Anyway, back to peaches and apricots, I can't quite remember what an apricot tastes like but I remember not quite liking the texture of the fruit. I do remember the sweet juicy peaches that my dad used to peel and slice for me ;) There's just something about the crunchy texture and juicy flavour of peaches that just makes me swoon..... *ahem*

Unfortunately, we're right smack in the middle of winter at the moment and there are just no peaches to be found. (boo!)

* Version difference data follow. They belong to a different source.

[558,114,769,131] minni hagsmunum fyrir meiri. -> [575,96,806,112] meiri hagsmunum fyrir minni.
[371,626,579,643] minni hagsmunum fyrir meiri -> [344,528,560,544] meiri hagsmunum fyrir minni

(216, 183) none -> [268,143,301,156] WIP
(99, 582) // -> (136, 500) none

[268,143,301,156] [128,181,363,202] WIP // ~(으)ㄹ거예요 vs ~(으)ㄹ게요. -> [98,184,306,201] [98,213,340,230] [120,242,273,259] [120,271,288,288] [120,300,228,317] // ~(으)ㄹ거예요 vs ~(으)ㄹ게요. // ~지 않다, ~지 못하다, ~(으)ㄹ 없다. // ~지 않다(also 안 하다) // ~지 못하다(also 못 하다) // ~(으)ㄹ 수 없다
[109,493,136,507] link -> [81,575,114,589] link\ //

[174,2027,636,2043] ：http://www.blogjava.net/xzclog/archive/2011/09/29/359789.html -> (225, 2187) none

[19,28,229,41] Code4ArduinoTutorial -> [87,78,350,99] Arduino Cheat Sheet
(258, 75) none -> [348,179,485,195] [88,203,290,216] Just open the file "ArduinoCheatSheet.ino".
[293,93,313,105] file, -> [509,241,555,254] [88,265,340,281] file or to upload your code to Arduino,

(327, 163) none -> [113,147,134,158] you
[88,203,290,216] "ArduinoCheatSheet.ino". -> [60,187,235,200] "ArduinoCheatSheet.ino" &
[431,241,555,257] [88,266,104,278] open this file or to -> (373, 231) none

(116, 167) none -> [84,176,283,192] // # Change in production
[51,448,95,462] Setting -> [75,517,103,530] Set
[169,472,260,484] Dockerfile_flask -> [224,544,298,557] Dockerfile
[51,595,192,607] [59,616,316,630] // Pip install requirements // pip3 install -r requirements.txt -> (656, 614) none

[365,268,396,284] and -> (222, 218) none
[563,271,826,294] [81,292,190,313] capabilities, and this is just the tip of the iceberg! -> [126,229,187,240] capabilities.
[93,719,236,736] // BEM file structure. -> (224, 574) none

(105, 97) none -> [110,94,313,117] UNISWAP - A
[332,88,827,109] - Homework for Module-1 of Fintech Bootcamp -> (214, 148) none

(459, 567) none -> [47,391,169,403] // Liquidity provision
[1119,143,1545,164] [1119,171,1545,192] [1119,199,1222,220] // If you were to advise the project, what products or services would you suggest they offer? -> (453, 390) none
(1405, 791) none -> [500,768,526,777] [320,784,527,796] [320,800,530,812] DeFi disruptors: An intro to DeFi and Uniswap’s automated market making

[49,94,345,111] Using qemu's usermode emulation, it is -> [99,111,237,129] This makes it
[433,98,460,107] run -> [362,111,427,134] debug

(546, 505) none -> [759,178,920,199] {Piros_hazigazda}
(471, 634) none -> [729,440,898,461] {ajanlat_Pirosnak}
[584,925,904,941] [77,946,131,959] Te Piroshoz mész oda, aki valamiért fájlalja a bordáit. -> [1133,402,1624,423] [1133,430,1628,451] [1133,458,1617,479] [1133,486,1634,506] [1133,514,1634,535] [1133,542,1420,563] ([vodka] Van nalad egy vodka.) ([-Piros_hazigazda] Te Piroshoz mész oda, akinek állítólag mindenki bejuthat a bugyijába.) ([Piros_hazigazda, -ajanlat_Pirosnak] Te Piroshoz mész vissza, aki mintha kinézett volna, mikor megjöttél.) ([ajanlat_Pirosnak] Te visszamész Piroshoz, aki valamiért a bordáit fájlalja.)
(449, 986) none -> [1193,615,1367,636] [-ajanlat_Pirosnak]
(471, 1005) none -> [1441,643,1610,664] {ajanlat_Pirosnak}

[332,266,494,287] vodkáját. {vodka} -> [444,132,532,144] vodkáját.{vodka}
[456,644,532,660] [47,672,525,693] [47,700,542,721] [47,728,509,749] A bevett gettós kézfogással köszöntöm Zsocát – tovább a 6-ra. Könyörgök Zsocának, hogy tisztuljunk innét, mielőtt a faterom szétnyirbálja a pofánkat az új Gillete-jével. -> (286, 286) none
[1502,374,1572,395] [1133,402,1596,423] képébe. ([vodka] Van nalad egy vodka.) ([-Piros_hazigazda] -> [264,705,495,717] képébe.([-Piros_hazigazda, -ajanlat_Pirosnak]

So, because I was really craving for some peaches the other day, I had to resort to the canned stuff; and because I've had this image of a tart in my head for the last few weeks and REALLY because I am (SECRETLY) a very lazy person, this was what I whipped up on a whim to satisfy my cravings:

(Geez, how many 'because/s' can I come up with?)

Peach tart

Quick and easy Peach Tarts
Serves me 6

You will need:

1 sheet of puff pastry (I used store bought pastry - see! told you I was lazy!)
some sliced peaches (I used canned peaches)
1 egg, beaten (as egg wash)
icing sugar for dusting

  1. Pre-heat oven to 180 deg C.
  2. Slice peaches into thin slices. (Since I used quartered peaches, I just sliced the quarters in half)
  3. Divide the sheet of puff pastry into 6 rectangles and place onto a lined tray.
  4. Brush tarts with egg wash and bake in oven for 5 - 8mins until it just starts to puff.* Remove from oven.
  5. Arrange the sliced peaches in the middle of the tart and return to oven for another 5 - 8mins until the pastry is golden. Remove from oven.
  6. Let it cool for a few minutes before dusting with icing sugar and serve.
The only reason I didn't place the peaches directly onto the puff pastry and straight into the oven (in one go) is because I was using canned peaches which were already super ripe as it is. I didn't really want to 'cook' my peaches too long for fear of losing the crunchiness.

If you have fresh peaches, it would probably be even yummier if you sprinkled some icing sugar onto them and placed them directly into the oven with the puff pastry. Creates a bit of a caramalised effect I reckon. (this is only a theory of course) You would then bake the tarts for slightly longer that the above suggested time. Maybe 10mins or so.

Peach Tart

My verdict: Quick, easy and very satisfying.

^I just picked a random number off my head.